Earlier this week, the GAIA survey published the most recent survey of our night sky, the most complete census ever published, including stars, quasars, galaxies, and other celestial objects.

The GAIA mission

GAIA is a space telescope launched in 2013. The team monitors the entire sky and creates a survey with the primary goal of building the best three-dimensional map of our galaxya Milky Way. With this map, the mission will provide the positions of billions of stars with unprecedented accuracy.

In addition, we will have speed information in 3 dimensions, allowing a deeper study of the objects and the Milky Way itself. By monitoring the sky, GAIA is able to capture changes in the brightness of some objects, which could lead to the discovery of exoplanets.

Finally, the telescope will also observe more than 500,000 distant quasars, providing new fundamental data for the ongoing development of Albert Einstein’s theory of general relativity.

GAIA missionGAIA missionSource: ESA-GAIA

Who is the Ruler of the Universe?

Measuring the distance of an object to the sky is not easy.

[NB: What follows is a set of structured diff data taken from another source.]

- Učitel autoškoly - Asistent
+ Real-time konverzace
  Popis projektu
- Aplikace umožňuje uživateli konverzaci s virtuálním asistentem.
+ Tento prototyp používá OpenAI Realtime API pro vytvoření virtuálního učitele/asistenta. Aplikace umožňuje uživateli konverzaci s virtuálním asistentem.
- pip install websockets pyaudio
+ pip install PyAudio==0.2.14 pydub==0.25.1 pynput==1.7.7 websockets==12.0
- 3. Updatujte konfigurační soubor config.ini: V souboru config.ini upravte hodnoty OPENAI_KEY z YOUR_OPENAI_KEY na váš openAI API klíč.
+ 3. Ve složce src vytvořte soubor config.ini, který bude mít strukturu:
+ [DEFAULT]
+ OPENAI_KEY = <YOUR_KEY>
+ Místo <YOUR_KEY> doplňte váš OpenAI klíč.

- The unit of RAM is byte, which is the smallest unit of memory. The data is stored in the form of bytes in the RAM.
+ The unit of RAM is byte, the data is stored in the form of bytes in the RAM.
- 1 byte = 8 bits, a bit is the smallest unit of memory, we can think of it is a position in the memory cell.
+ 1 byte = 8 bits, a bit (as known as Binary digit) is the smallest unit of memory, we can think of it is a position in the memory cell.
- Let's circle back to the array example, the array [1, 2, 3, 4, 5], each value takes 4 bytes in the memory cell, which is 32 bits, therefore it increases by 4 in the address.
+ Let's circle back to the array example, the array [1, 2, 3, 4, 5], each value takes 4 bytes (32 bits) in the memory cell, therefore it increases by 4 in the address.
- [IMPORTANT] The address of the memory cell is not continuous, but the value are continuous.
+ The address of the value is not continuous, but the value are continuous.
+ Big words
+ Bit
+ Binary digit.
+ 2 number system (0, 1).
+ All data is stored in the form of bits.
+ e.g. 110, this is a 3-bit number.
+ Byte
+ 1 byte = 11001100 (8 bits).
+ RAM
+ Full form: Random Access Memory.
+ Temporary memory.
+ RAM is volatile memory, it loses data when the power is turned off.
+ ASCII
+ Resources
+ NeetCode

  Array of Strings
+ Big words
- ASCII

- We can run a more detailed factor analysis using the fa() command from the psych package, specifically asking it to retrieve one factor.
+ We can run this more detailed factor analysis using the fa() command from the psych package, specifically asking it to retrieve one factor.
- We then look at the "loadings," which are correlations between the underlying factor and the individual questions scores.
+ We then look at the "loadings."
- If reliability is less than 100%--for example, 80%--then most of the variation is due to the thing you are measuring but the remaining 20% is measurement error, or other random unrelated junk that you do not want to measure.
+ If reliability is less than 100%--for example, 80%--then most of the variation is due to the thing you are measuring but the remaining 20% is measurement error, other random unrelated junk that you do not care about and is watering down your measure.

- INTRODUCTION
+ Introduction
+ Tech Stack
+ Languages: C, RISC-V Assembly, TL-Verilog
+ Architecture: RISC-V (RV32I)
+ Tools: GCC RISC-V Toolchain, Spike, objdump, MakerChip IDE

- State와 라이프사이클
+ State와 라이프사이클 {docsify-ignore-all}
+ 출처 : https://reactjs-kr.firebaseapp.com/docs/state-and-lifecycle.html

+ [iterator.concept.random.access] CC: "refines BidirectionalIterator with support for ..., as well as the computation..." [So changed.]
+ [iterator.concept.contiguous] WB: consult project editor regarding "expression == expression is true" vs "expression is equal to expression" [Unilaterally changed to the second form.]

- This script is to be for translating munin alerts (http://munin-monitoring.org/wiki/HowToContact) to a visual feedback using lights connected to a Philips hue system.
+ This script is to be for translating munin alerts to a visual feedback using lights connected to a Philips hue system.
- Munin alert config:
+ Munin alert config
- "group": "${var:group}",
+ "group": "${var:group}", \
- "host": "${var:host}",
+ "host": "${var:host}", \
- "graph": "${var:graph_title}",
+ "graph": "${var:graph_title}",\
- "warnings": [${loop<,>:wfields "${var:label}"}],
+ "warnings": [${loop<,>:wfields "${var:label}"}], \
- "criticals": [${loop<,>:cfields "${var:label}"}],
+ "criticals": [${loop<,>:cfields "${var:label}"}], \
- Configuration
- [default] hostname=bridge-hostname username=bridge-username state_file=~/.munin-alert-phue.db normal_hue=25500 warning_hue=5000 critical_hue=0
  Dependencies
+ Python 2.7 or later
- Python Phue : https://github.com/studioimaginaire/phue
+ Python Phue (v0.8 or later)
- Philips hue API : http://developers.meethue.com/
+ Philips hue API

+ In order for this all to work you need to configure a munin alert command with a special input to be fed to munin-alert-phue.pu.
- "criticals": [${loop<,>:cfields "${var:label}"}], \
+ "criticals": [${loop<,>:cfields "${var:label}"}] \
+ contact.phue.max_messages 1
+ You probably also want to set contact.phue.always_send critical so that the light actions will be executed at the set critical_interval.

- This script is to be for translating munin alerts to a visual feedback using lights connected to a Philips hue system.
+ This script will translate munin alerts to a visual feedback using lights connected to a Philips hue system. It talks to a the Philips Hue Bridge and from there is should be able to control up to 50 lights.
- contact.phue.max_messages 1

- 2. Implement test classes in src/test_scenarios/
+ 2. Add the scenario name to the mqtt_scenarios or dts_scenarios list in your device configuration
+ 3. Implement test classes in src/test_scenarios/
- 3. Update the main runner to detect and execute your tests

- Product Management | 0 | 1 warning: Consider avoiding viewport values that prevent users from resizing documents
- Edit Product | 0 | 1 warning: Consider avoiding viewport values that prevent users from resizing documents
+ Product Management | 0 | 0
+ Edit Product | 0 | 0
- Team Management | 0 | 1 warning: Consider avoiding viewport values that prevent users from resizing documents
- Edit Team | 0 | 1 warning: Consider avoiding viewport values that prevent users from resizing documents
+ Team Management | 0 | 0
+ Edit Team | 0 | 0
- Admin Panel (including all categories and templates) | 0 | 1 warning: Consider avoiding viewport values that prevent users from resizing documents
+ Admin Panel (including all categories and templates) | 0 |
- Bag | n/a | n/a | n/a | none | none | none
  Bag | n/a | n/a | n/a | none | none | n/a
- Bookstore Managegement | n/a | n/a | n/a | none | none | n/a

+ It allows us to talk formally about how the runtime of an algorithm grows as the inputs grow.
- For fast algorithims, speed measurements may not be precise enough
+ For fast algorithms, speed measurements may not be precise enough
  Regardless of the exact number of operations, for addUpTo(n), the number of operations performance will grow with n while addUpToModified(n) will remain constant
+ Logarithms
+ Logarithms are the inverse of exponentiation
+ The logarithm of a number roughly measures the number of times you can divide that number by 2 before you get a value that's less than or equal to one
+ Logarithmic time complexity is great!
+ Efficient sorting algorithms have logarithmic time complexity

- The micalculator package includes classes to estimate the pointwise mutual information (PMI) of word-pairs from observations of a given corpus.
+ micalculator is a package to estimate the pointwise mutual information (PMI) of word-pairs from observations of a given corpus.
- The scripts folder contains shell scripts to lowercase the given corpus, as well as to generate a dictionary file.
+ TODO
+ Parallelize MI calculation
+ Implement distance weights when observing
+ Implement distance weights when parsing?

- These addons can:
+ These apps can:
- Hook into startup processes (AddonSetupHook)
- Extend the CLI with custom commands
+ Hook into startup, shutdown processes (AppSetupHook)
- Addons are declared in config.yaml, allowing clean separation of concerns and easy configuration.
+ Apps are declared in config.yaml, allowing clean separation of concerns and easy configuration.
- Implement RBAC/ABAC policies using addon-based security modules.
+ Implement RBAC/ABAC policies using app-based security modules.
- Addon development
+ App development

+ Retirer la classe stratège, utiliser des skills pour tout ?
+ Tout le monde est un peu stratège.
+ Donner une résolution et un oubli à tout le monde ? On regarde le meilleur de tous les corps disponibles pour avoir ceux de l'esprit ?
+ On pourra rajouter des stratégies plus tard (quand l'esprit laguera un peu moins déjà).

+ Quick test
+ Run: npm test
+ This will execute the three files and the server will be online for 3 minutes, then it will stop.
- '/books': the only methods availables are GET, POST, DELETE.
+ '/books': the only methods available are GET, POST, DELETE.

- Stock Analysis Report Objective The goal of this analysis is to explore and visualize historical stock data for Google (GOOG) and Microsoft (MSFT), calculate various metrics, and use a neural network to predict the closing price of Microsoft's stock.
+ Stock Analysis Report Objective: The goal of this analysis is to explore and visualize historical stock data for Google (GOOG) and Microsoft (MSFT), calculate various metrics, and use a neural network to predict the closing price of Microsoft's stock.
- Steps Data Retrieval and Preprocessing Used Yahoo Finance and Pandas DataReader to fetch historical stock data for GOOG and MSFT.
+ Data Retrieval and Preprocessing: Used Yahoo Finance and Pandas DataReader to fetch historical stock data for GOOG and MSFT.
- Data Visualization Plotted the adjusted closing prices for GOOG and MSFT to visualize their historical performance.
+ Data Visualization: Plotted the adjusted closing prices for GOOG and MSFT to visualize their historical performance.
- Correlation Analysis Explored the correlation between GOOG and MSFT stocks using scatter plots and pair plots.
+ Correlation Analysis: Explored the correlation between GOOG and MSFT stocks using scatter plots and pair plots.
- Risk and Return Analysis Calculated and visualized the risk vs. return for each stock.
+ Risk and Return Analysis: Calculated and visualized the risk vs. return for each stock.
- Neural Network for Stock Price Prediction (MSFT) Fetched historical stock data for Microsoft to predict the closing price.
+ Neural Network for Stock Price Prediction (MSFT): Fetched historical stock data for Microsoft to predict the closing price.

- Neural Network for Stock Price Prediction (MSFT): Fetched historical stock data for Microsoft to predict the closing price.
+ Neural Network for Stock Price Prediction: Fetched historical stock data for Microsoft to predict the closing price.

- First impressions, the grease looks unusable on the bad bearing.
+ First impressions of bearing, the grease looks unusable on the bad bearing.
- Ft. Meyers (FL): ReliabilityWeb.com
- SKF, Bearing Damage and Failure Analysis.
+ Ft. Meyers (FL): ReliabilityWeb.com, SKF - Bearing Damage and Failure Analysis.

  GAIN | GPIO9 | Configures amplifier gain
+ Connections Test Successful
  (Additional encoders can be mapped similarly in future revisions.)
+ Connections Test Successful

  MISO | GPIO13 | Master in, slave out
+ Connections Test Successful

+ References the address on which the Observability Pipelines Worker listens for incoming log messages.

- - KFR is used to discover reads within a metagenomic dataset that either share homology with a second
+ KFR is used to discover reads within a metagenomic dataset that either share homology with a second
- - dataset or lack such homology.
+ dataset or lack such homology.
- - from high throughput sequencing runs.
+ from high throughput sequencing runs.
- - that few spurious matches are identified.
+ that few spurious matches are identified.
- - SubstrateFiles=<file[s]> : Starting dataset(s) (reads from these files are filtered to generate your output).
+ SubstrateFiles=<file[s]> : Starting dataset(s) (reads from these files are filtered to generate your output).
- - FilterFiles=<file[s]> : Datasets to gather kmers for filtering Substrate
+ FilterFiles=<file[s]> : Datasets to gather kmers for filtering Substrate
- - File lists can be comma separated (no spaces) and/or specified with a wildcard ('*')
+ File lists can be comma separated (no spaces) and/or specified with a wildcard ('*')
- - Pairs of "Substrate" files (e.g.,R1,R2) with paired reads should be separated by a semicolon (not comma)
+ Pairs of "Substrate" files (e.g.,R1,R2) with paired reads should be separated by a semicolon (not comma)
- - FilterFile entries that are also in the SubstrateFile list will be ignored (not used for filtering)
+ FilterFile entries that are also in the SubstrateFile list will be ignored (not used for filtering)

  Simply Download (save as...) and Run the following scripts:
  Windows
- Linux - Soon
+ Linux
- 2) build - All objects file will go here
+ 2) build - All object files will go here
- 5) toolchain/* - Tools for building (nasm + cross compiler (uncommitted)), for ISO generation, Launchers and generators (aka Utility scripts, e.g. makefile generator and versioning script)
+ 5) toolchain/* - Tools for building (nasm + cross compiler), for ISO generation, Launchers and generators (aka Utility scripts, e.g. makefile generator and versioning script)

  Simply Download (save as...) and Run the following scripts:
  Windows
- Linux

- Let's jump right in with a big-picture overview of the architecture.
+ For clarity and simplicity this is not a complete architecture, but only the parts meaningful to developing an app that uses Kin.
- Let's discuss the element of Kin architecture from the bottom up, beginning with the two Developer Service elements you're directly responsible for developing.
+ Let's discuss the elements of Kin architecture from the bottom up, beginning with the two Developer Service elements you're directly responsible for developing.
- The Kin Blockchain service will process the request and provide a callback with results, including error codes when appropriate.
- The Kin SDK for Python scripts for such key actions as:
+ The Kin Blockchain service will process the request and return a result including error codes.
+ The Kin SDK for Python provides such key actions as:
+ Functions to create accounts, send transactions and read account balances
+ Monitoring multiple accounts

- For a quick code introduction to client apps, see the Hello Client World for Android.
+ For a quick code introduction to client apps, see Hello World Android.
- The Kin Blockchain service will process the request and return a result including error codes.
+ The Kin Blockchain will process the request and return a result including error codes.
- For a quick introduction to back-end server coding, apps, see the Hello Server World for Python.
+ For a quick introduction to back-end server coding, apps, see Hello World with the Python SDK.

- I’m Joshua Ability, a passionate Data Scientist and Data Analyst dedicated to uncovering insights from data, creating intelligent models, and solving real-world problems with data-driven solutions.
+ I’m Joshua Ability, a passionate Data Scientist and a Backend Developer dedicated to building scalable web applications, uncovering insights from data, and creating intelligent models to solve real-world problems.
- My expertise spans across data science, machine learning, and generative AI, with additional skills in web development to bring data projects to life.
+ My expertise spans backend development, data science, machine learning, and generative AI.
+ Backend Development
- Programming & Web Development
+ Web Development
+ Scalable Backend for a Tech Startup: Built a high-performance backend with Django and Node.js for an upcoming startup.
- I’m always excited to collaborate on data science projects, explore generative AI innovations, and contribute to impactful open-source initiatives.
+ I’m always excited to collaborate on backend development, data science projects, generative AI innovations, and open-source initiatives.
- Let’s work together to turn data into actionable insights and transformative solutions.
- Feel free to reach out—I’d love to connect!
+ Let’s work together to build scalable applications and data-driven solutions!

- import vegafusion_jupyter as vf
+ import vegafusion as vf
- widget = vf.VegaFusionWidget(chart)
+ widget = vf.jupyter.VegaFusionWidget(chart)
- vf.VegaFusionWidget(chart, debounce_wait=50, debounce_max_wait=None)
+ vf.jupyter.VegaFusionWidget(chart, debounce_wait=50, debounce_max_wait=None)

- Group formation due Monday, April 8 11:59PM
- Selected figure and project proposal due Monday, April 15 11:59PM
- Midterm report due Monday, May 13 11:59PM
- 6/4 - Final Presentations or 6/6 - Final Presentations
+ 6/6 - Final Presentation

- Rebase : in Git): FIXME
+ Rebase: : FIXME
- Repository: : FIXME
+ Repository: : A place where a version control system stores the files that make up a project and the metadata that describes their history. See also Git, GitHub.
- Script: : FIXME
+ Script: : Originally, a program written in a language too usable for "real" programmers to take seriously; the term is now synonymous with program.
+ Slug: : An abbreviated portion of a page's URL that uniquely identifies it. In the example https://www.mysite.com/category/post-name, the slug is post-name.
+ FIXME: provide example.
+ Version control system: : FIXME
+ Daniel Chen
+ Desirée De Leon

Bright stars can be large or close, while faint stars can be small or very distant. So how do you measure the distance to the stars without a ruler or without going there?

The branch of measuring distances and positions is called astrometry and one of the most accurate techniques is called parallax. The principle of parallax is simple geometry and it is not difficult to understand. He stretches out his hand, points his finger up in front of you, and closes one eye at a time. Now, when you change which eye is closed, you can see an apparent movement of your finger. You could measure the distance to your finger by knowing the distance between the eyes and the nose and the size of the arm with simple geometry. This is the idea of ​​parallax. But instead of your nose, we have the Sun and in each eye the position of the Earth at a time of year.

Concept of illustrated parallaxConcept of illustrated parallaxSource: ESA-GAIA

When we observe an object, we can map its position in relation to the objects in the background. 6 months later we will be on the other side of the Sun (that is, how to change which eye is open) and we will be able to observe the same object again. We will notice a small change in the position of this object. With this change we can measure your distance!

But not everything is perfect. This technique works great for near objects, for more distant objects much precision is needed, and this is where the GAIA telescope comes in, which has unprecedented accuracy! Nearby stars have an apparent one-second arc motion. The mission will be able to accurately measure apparent motion up to 0.000001 arc seconds! For the purposes of scale, 1 second of arc corresponds to 1/3600 of a degree and the full moon has an apparent size in the sky of two degrees.

This is not an image of the Milky Way.  There are millions of images together.  Each point has a detailed observation from the GAIA telescopeThis is not an image of the Milky Way. There are millions of images together. Each point has a detailed observation from the GAIA telescopeSource: ESA-GAIA

Camila de Sa Freitascolumnist of TecMundo, holds a bachelor’s and master’s degree in astronomy. He is currently a PhD student at the European Southern Observatory (Germany). The self-proclaimed Galaxy Coroner investigates the evolutionary scenarios of galaxies and possible changes in the manufacture of stars. He is present on social media as @astronomacamila.